ENTRIES SHOWN Start Marker
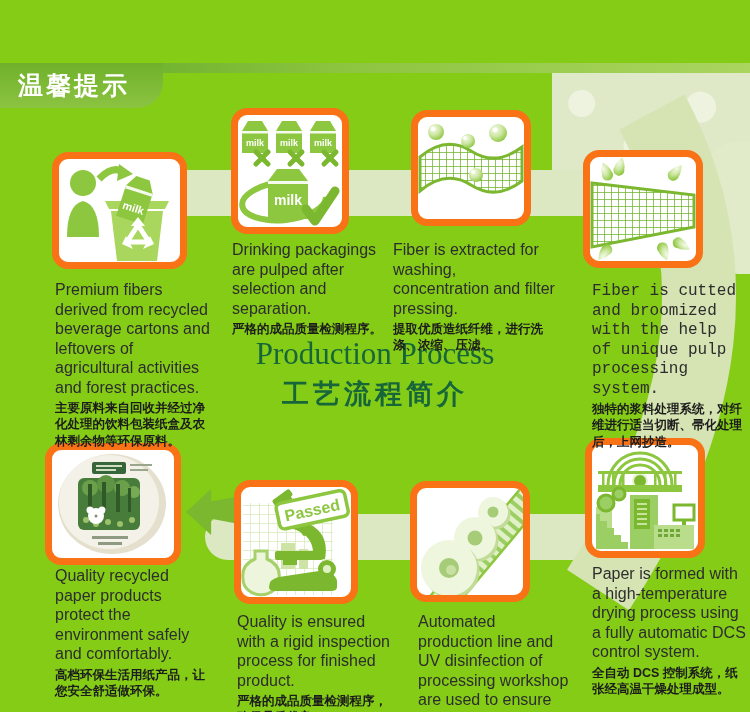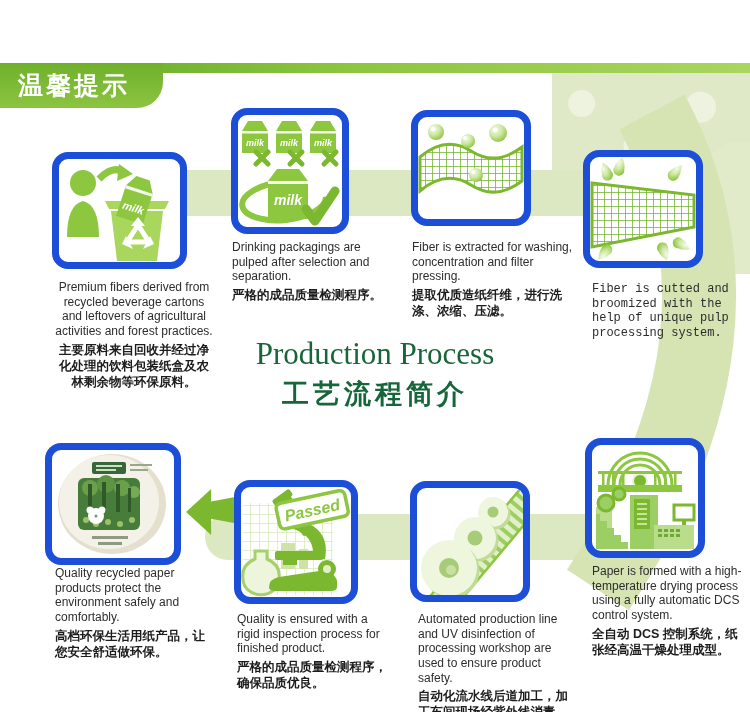"温馨提示" #stage { background: #ffffff -> #84cc16 }
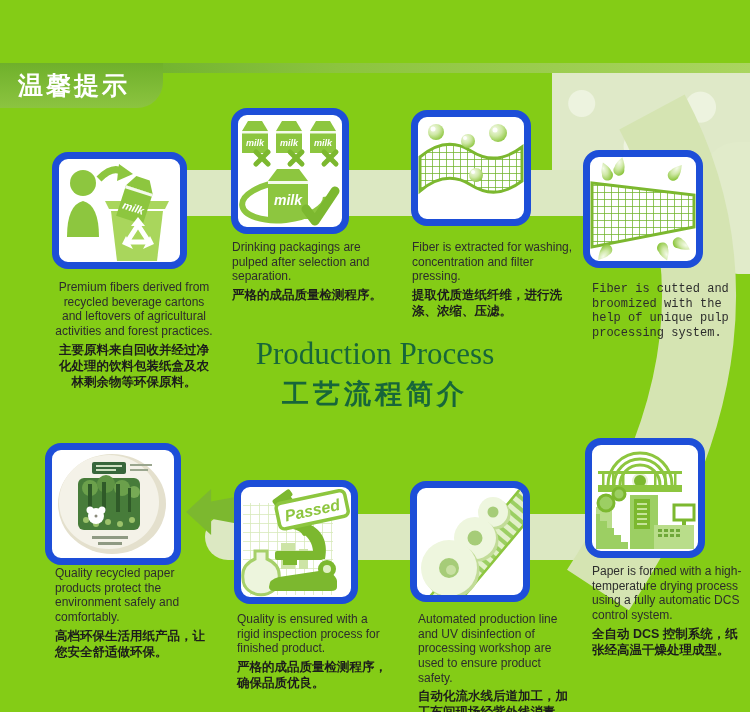"milk" .tile { border: 7px solid #1d4ed8 -> 7px solid #f97316; font-style: italic -> none }
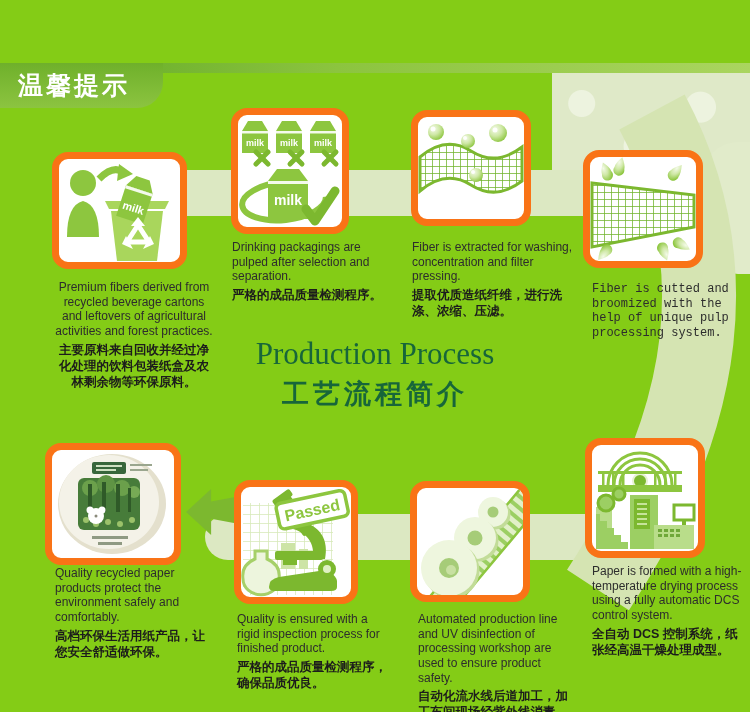"Drinking packagings are pulped after" .caption .en { font-size: 12px -> 16px }
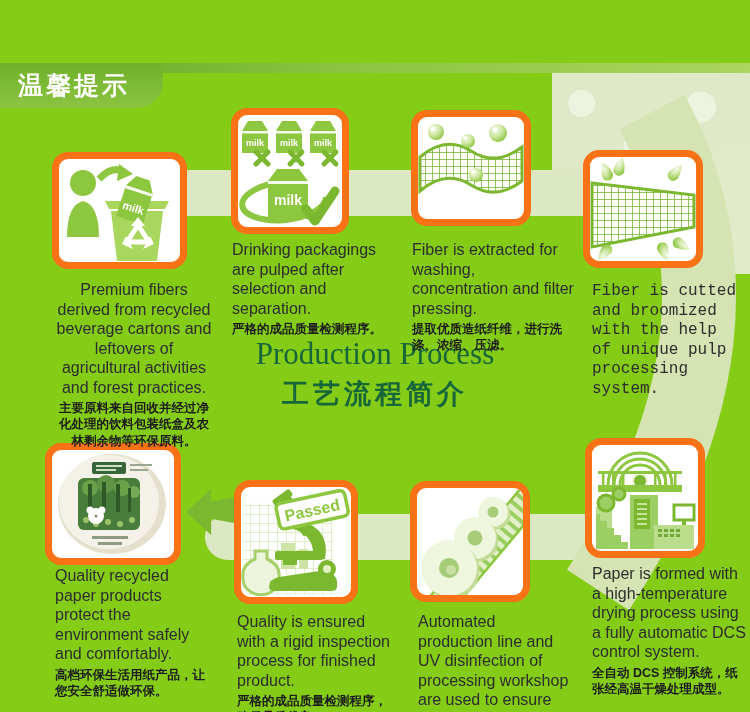"Fiber is extracted for washing," #cap-3 { left: 412px -> 393px }
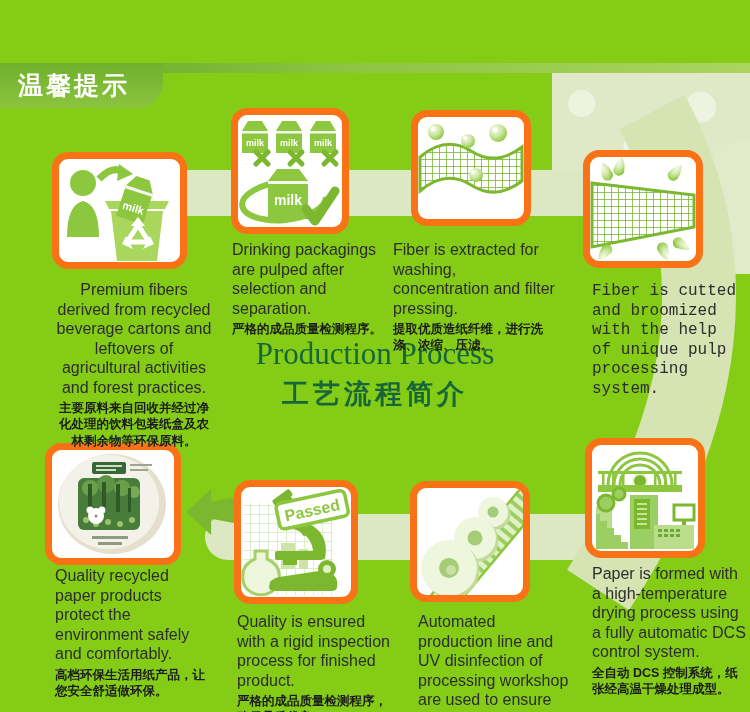"Premium fibers derived from recycled" #cap-1 { text-align: center -> none }
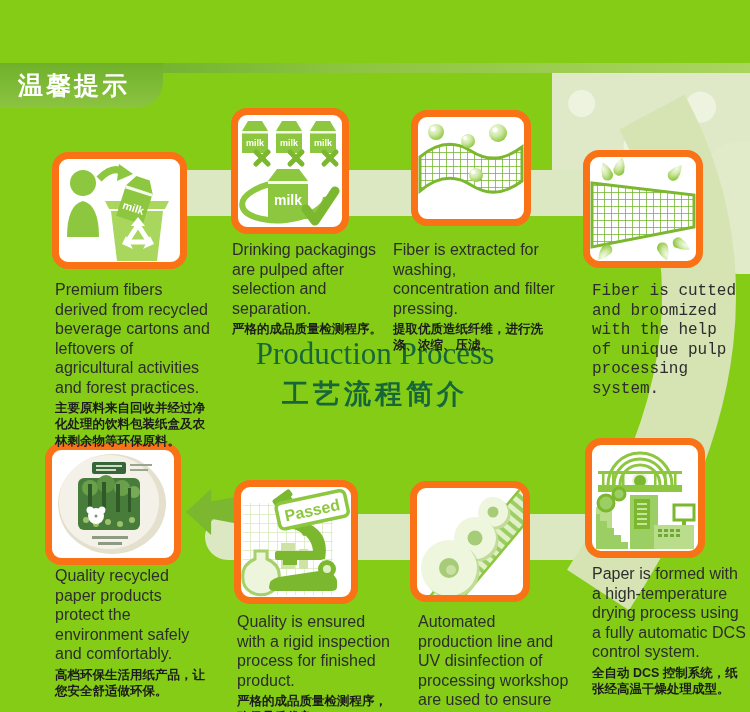"独特的浆料处理系统，对纤维进行适当切断、帚化处理后，上网抄造。" p.zh { html: none -> <p>独特的浆料处理系统，对纤维进行适当切断、帚化处理后，上网抄造。</p> }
ENTRIES SHOWN End Marker
With the pictures left out, write out all of the data exactly.

» THE COMPLETED TASK
"温馨提示" #stage { background: #ffffff -> #84cc16 }
"milk" .tile { border: 7px solid #1d4ed8 -> 7px solid #f97316; font-style: italic -> none }
"Drinking packagings are pulped after" .caption .en { font-size: 12px -> 16px }
"Fiber is extracted for washing," #cap-3 { left: 412px -> 393px }
"Premium fibers derived from recycled" #cap-1 { text-align: center -> none }
"独特的浆料处理系统，对纤维进行适当切断、帚化处理后，上网抄造。" p.zh { html: none -> <p>独特的浆料处理系统，对纤维进行适当切断、帚化处理后，上网抄造。</p> }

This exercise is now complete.